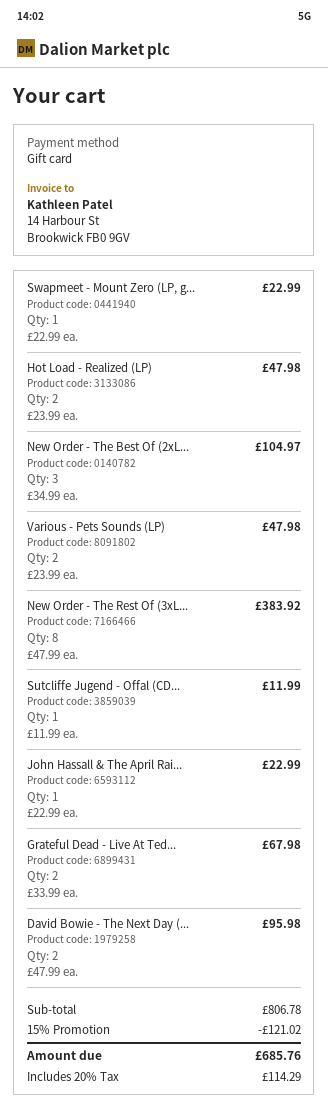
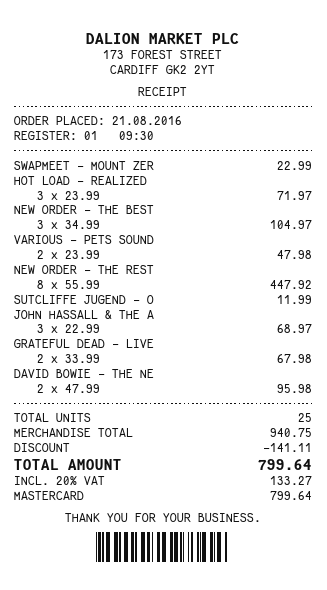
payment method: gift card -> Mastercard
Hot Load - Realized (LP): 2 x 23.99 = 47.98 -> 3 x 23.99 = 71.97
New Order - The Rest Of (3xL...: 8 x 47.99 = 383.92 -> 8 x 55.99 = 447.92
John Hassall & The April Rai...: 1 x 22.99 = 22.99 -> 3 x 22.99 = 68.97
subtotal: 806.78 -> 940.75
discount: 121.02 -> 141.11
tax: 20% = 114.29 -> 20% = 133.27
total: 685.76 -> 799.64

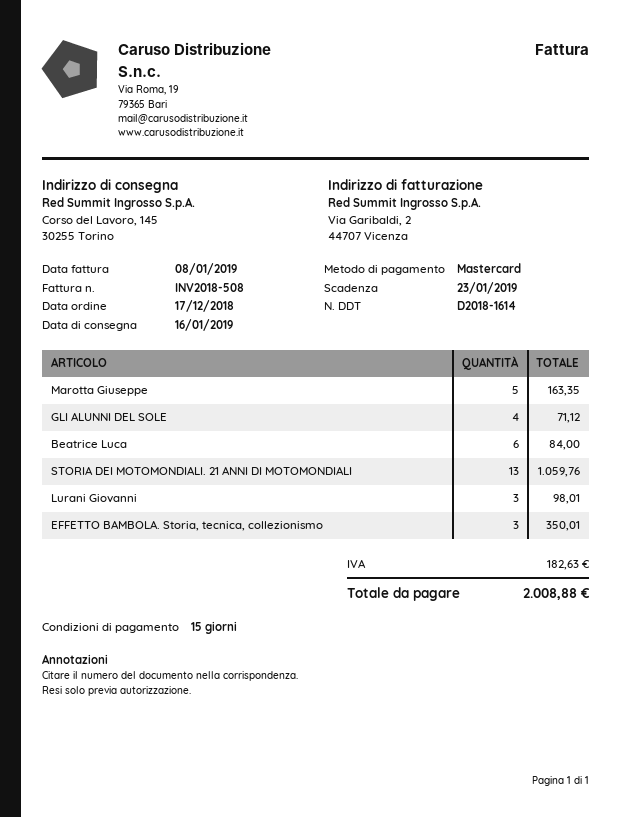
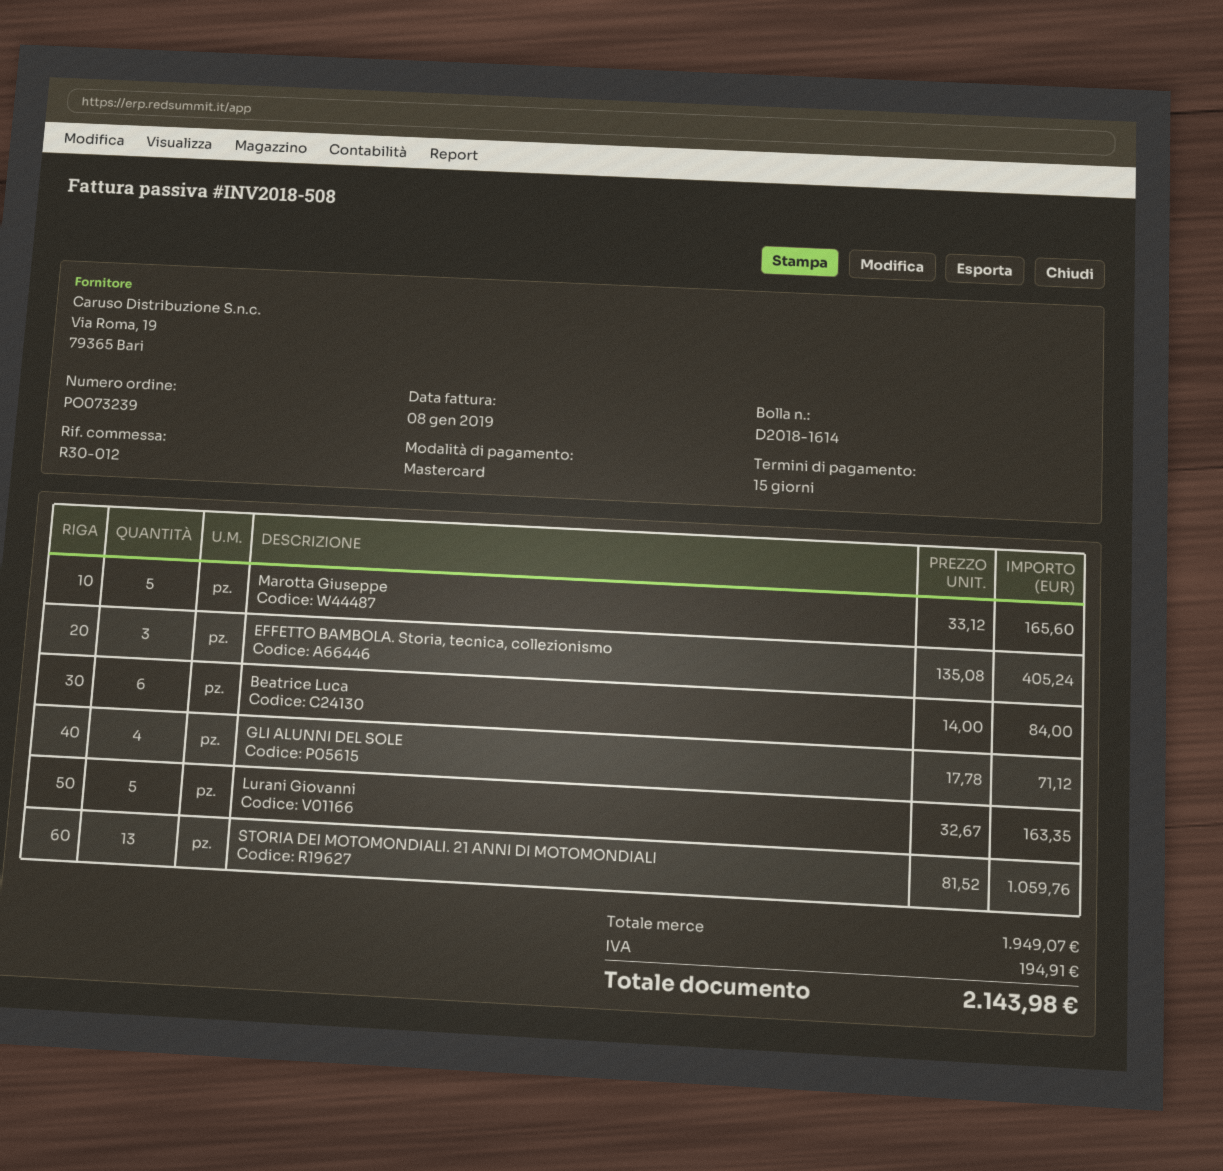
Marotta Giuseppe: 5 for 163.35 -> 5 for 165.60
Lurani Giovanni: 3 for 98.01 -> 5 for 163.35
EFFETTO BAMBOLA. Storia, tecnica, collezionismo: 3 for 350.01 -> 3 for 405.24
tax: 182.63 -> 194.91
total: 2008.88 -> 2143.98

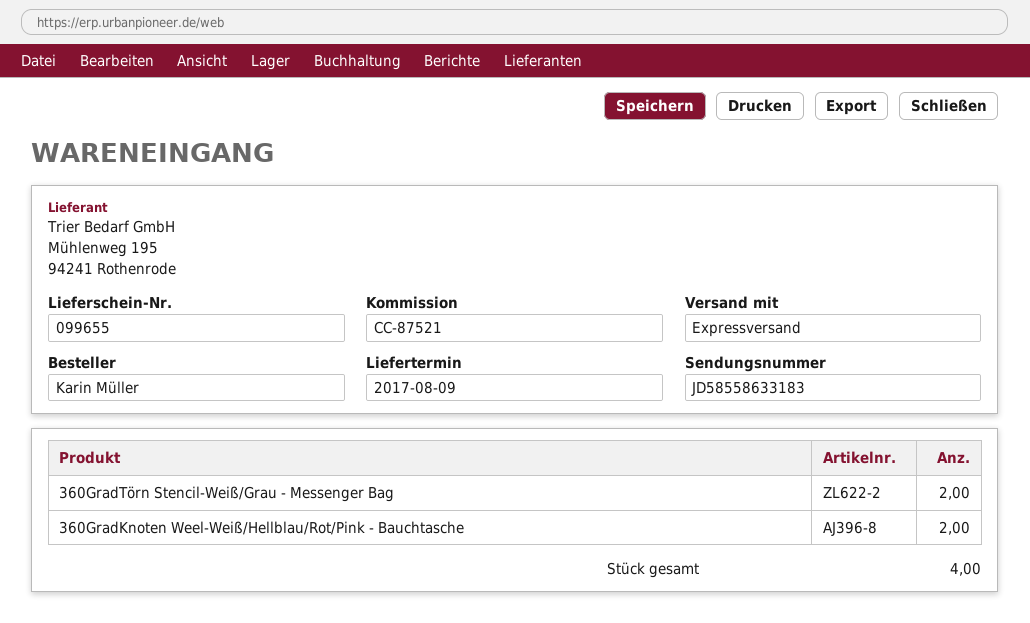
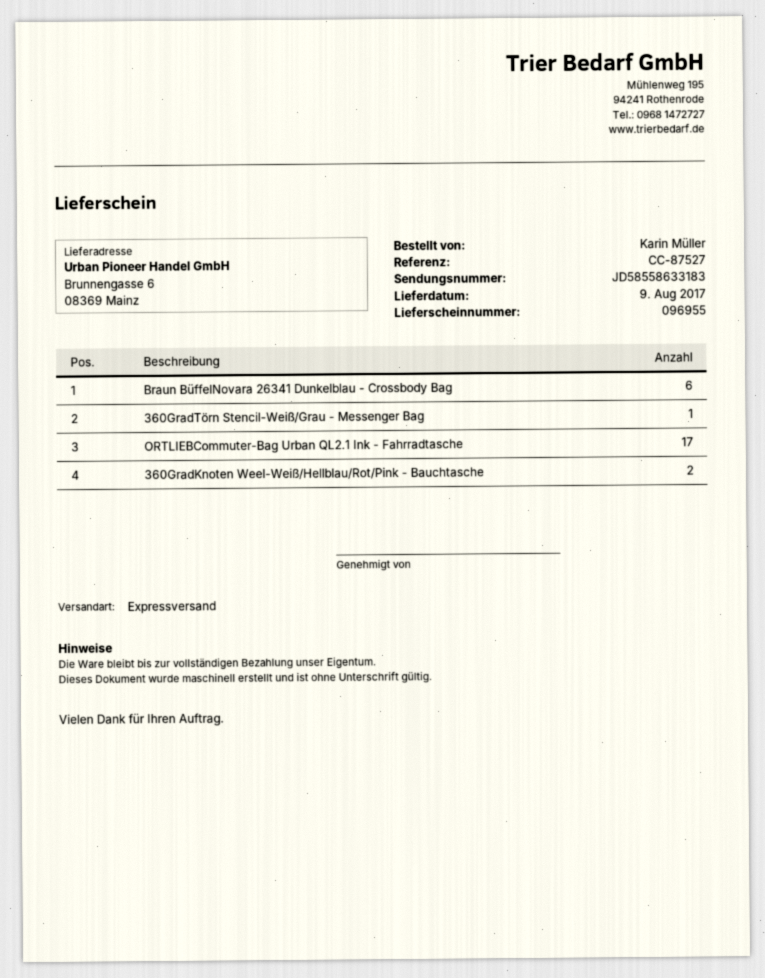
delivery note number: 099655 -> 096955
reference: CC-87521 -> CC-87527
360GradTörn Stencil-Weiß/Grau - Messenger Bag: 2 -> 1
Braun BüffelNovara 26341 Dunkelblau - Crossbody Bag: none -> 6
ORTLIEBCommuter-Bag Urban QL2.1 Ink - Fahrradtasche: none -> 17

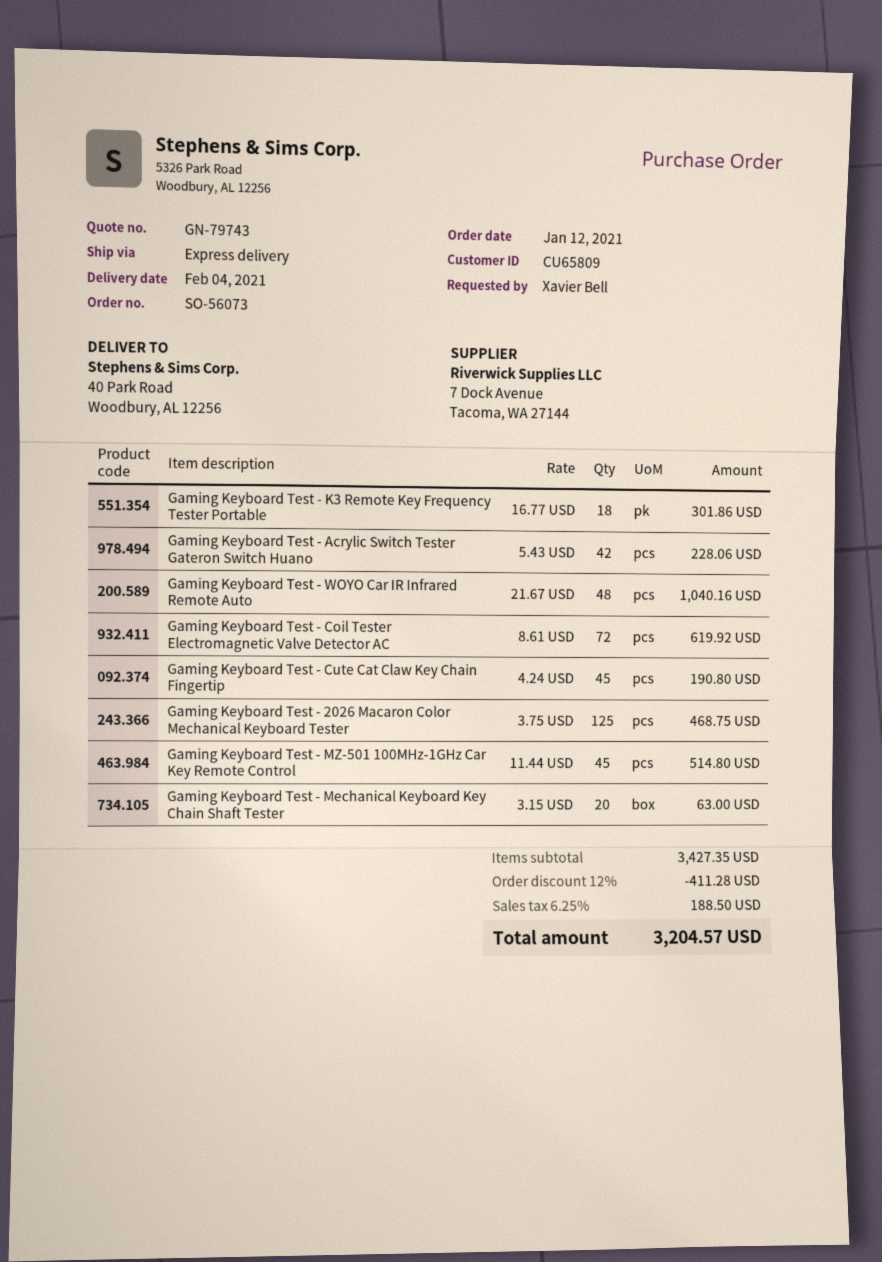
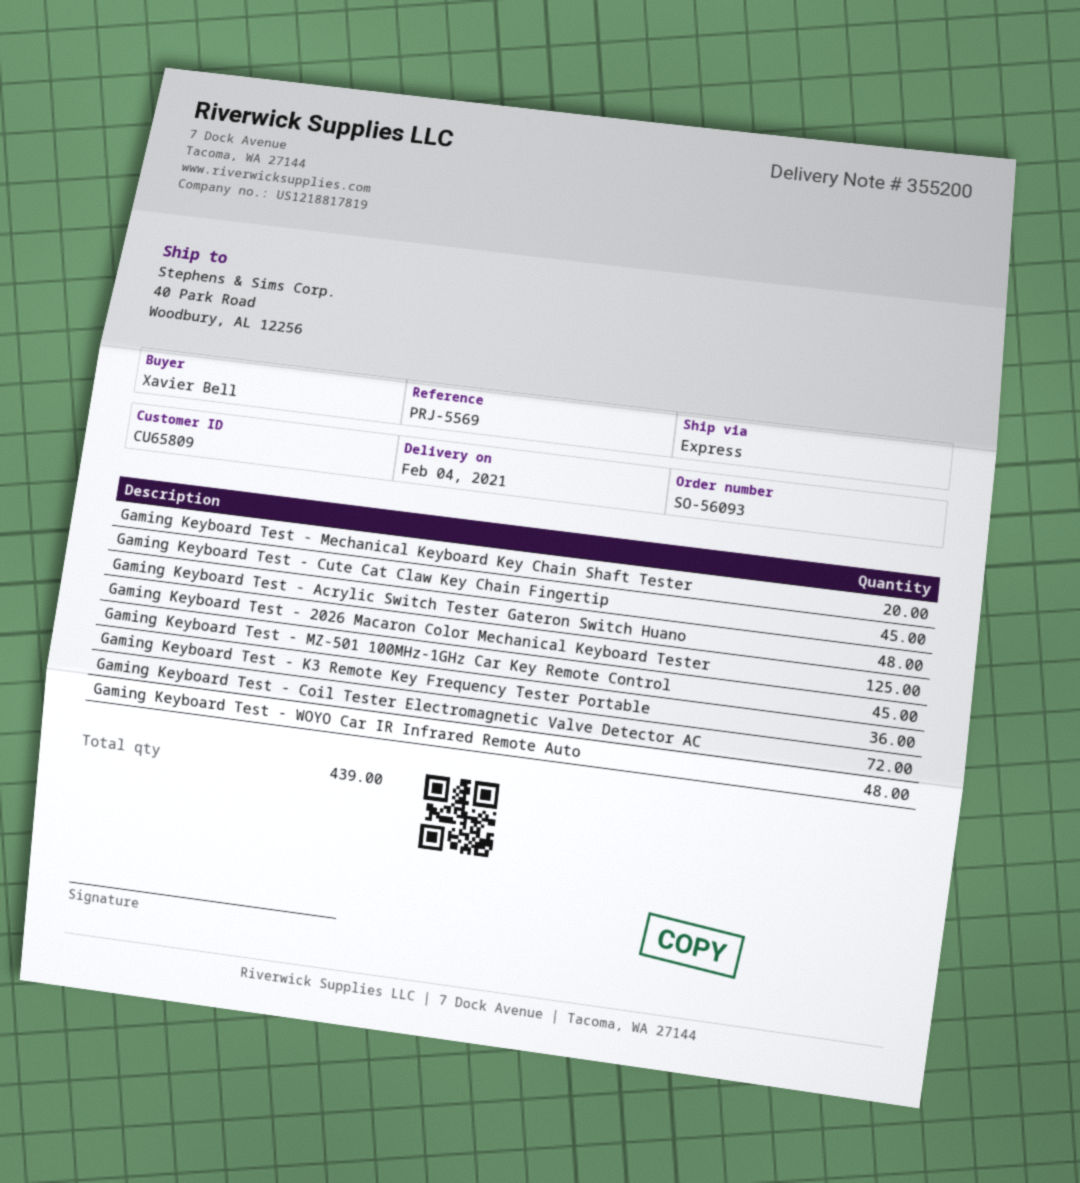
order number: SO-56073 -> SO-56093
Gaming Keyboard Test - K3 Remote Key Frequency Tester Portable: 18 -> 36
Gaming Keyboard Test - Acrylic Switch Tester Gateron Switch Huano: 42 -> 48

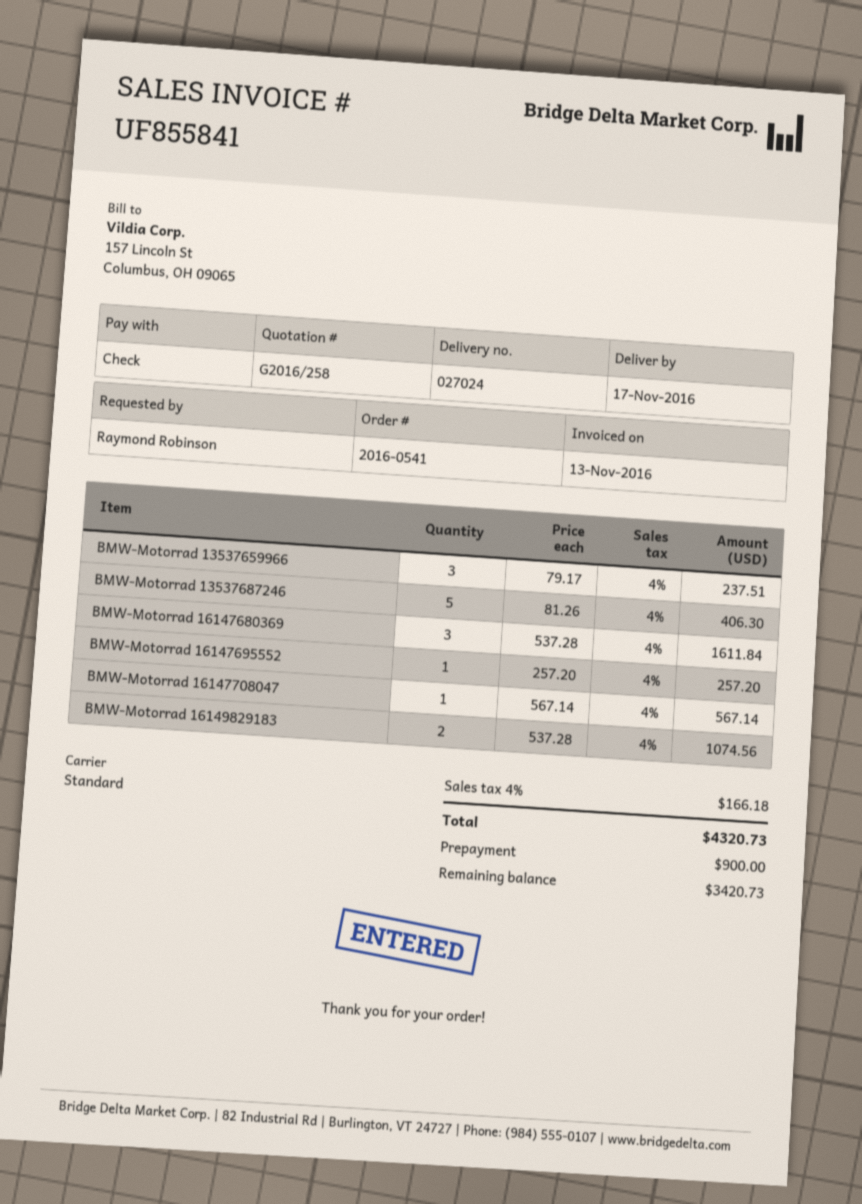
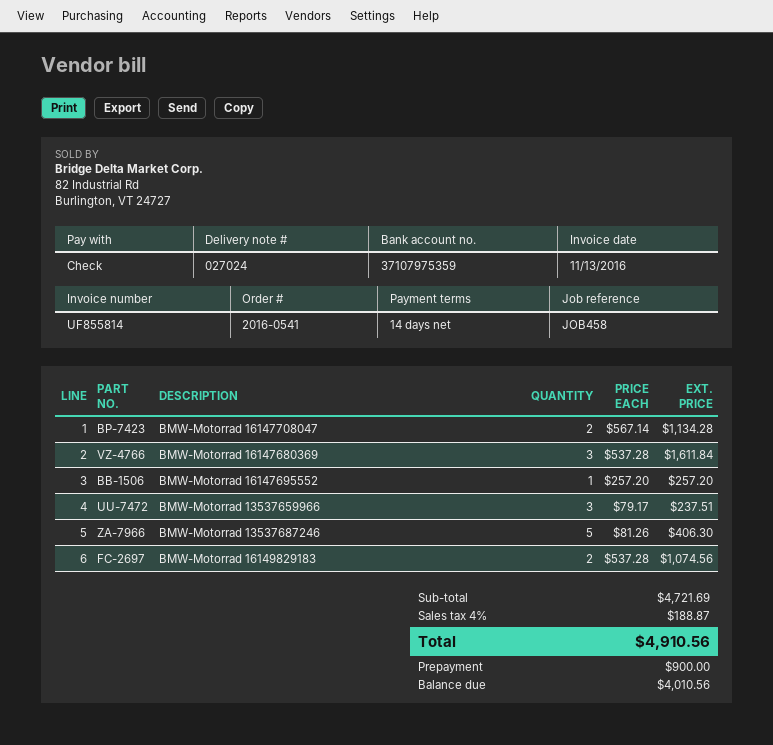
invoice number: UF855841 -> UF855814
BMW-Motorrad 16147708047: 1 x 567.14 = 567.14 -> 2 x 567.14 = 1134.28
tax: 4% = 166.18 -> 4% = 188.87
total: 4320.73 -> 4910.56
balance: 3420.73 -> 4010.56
◆ ◆ ◆ ◆ ◆
# [Aim of the task]
Note each line of the material holding "number" and copy it out.

# [Answer below]
delivery note number: 099655 -> 096955
order number: SO-56073 -> SO-56093
invoice number: UF855841 -> UF855814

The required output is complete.